Your objective: Find every line below with the string "Keepall" and pick it out.

Edit tracking data
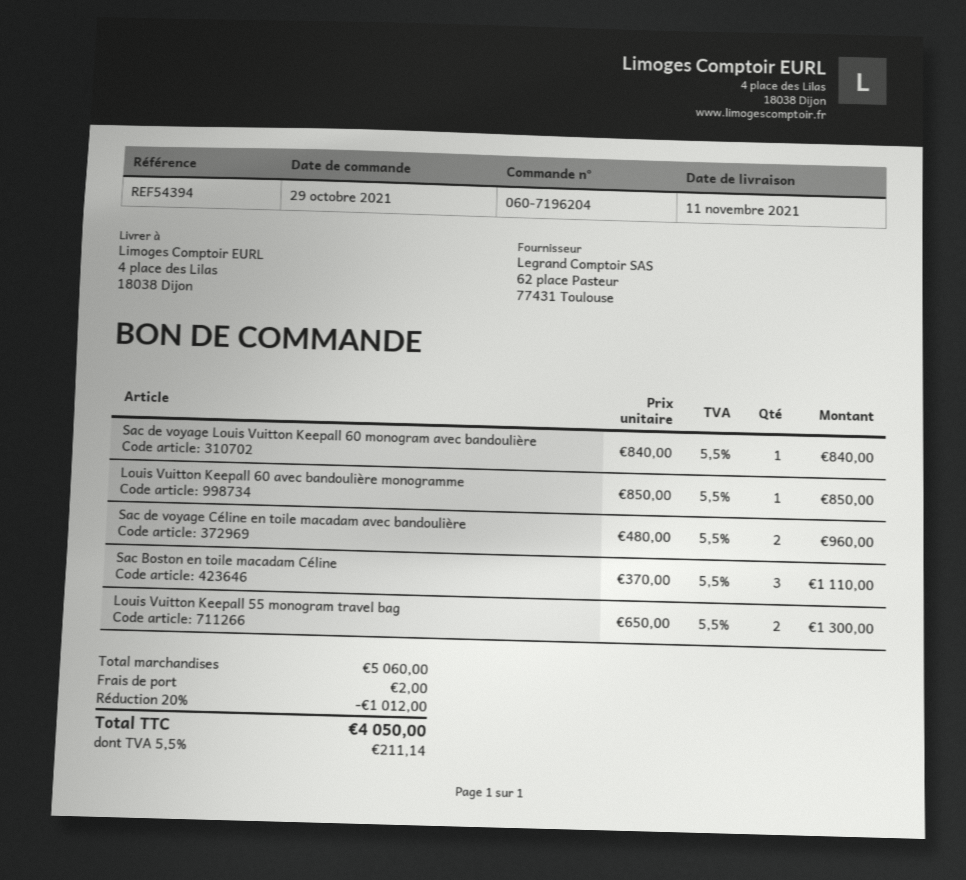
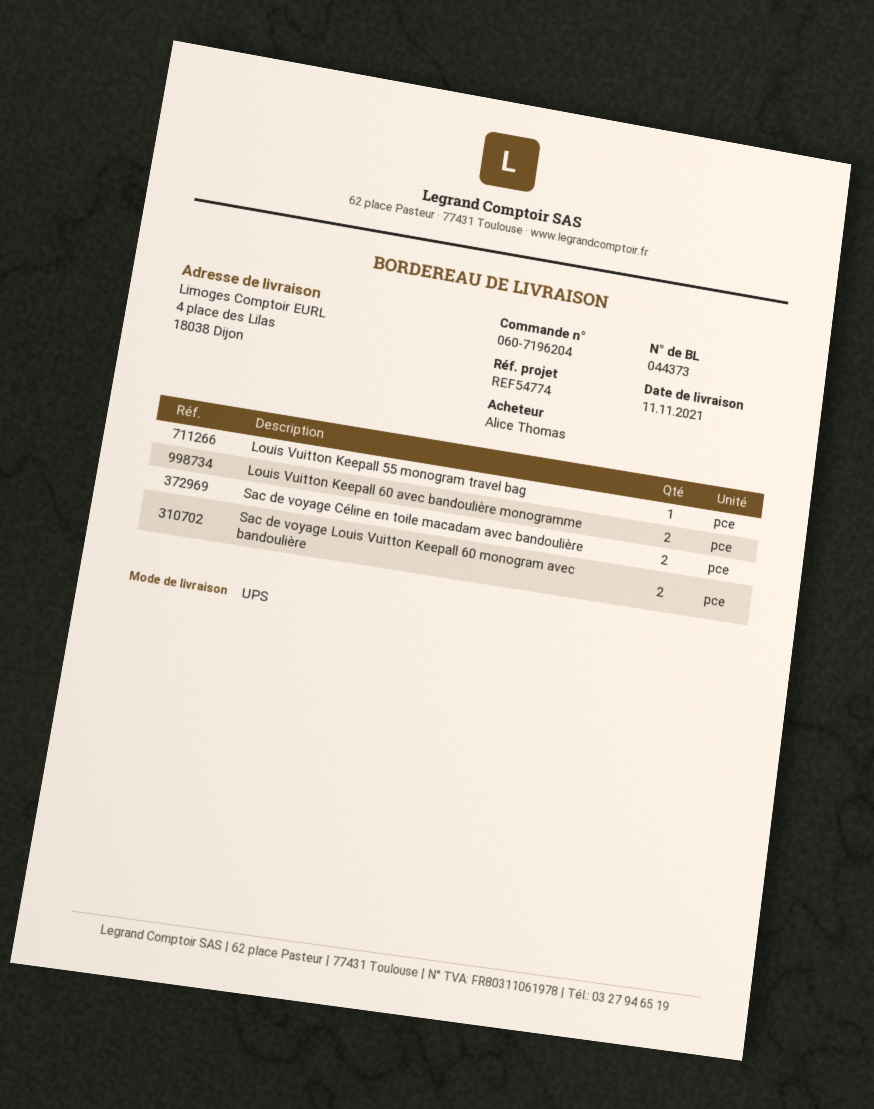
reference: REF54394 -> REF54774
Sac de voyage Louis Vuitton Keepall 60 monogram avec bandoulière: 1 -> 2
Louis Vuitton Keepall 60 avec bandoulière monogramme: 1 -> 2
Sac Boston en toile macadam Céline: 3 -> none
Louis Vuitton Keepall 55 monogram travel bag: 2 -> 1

Problem solution:
Sac de voyage Louis Vuitton Keepall 60 monogram avec bandoulière: 1 -> 2
Louis Vuitton Keepall 60 avec bandoulière monogramme: 1 -> 2
Louis Vuitton Keepall 55 monogram travel bag: 2 -> 1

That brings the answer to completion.